Here are a few more, a summary of the other answers, and updated links:
- BAYSIC (paper) - method for combining sets of genome variants
- CAKE (abstract, paper) - pipeline that combines four other variant callers
- deepSNV (abstract, paper)
- EBCall (abstract, paper)
- GATK SomaticIndelDetector (note: only available after an annoying sign-up and login)
- Indelocator
- Isaac variant caller (abstract, paper)
- joint-snv-mix (abstract, paper)
- LoFreq (abstract, paper) (call on tumor & normal separately and then use a filter to derive somatic events)
- MutationSeq (abstract, paper)
- MutTect (abstract, paper) (note: only available after an annoying sign-up and login)
- Pindel
- QuadGT (for calling single-nucleotide variants in four sequenced genomes comprising a normal-tumor pair and the two parents)
- samtools mpileup - by piping BCF format output from this to bcftools view and using the '-T pair' option
- Seurat (abstract, paper)
- Shimmer (abstract, paper)
- SolSNP (call on tumor & normal separately and then compare to identify somatic events)
- SNVMix (abstract, paper)
- SOAPsnv
- SomaticCall (manual)
- SomaticSniper (abstract, paper)
- Strelka (abstract, paper)
- VarDict
- VarScan2 (abstract, paper)
- Virmid (abstract, paper)
For a much more general discussion of variant calling (not necessarily somatic or limited to SNVs/InDels) check out this thread: What methods do you use for In/Del/SNP calling?
Some papers describing comparisons of these callers:
- Comparing somatic mutation-callers: Beyond Venn diagrams.

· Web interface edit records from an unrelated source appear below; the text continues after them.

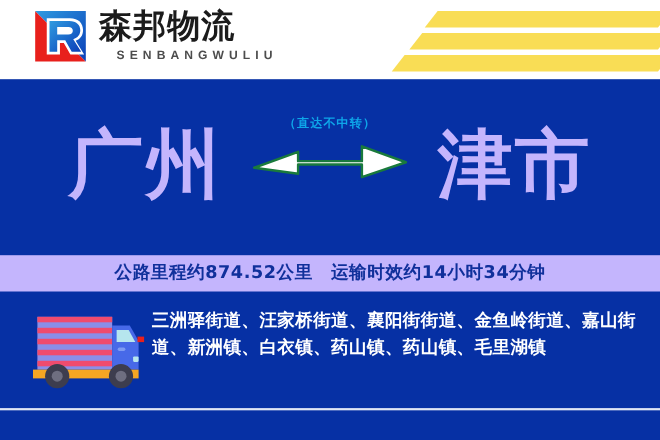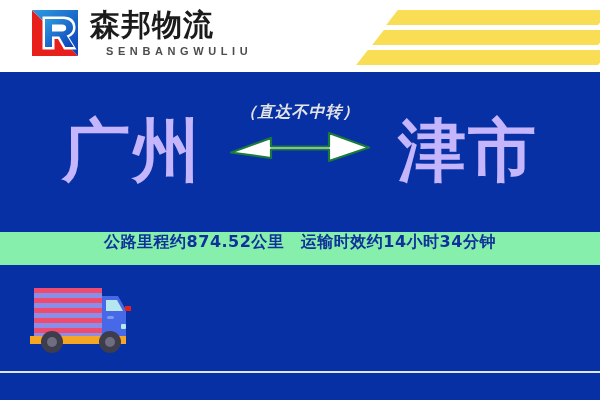--- a/index.html
+++ b/index.html
@@ -114,13 +114,12 @@
   }
   #direct-note {
     font-family: "DejaVu Sans", "Liberation Sans", sans-serif;
-    font-size: 16px;
-    font-weight: bold;
-    color: #e5e5e5;
+    font-size: 11px;
+    font-weight: bold;
+    color: #0ea5e9;
     line-height: 20px;
     letter-spacing: 1px;
     white-space: nowrap;
-    font-style: italic;
   }
   #arrow-wrap {
     margin-top: 5px;

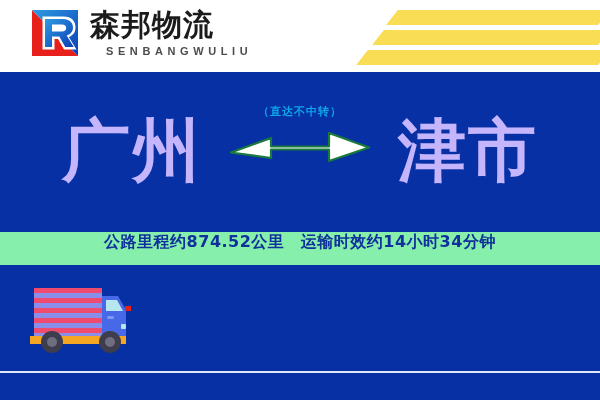--- a/index.html
+++ b/index.html
@@ -144,9 +144,9 @@
     top: 160px;
     width: 600px;
     height: 33px;
-    background: #86efac;
+    background: #c4b5fd;
     display: flex;
-    align-items: flex-start;
+    align-items: center;
     justify-content: center;
   }
   #info-bar-text {

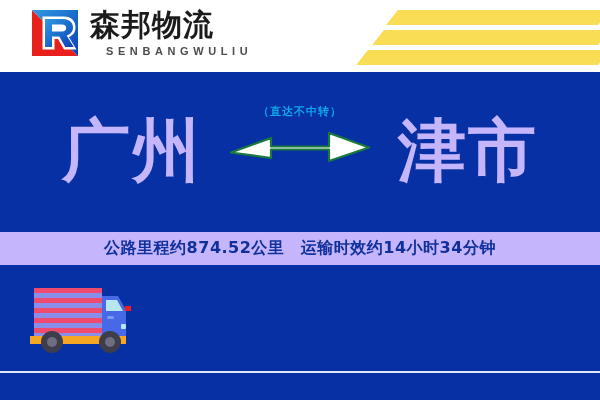--- a/index.html
+++ b/index.html
@@ -307,6 +307,7 @@
           <rect x="85" y="36" width="7" height="3" rx="1.5" fill="#7e9bf2"></rect>
         </svg>
       </div>
+      <div id="coverage-text">三洲驿街道、汪家桥街道、襄阳街街道、金鱼岭街道、嘉山街道、新洲镇、白衣镇、药山镇、药山镇、毛里湖镇</div>
     </div>
   </div>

- A comparative analysis of algorithms for somatic SNV detection in cancer
- Detecting somatic point mutations in cancer genome sequencing data: a comparison of mutation callers
- Comparison of somatic mutation calling methods in amplicon and whole exome sequence data.
The ICGC-TCGA DREAM Mutation Calling challenge has a component on somatic SNV calling.
This paper used validation data to compare popular somatic SNV callers:
Detecting somatic point mutations in cancer genome sequencing data: a comparison of mutation callers
You can also use freebayes to call them. Specify --pooled-discrete and --genotype-qualities, call germline/somatic at the same time, and then pass the result through vcfsamplediff (vcflib).
Virmid paper has been published in Genome Biology. Please enjoy. http://genomebiology.com/2013/14/8/R90/abstract
Note: Please read PDF version instead of the html full text. The publication team made a mistake to replace two figures with another :( It will be fixed soon anyway.
Can Virmid call InDels? When I use Virmid, it only give me SNPs. And I didn't see any parameters that can allow me to call InDels.
You'll need to update the link to MuTect. Broad Institute has begun to put portable versions of their tools on Github, like the latest release of MuTect. The Genome Institute at WashU has been using Github for a while, but portable versions of their tools can be found here and here.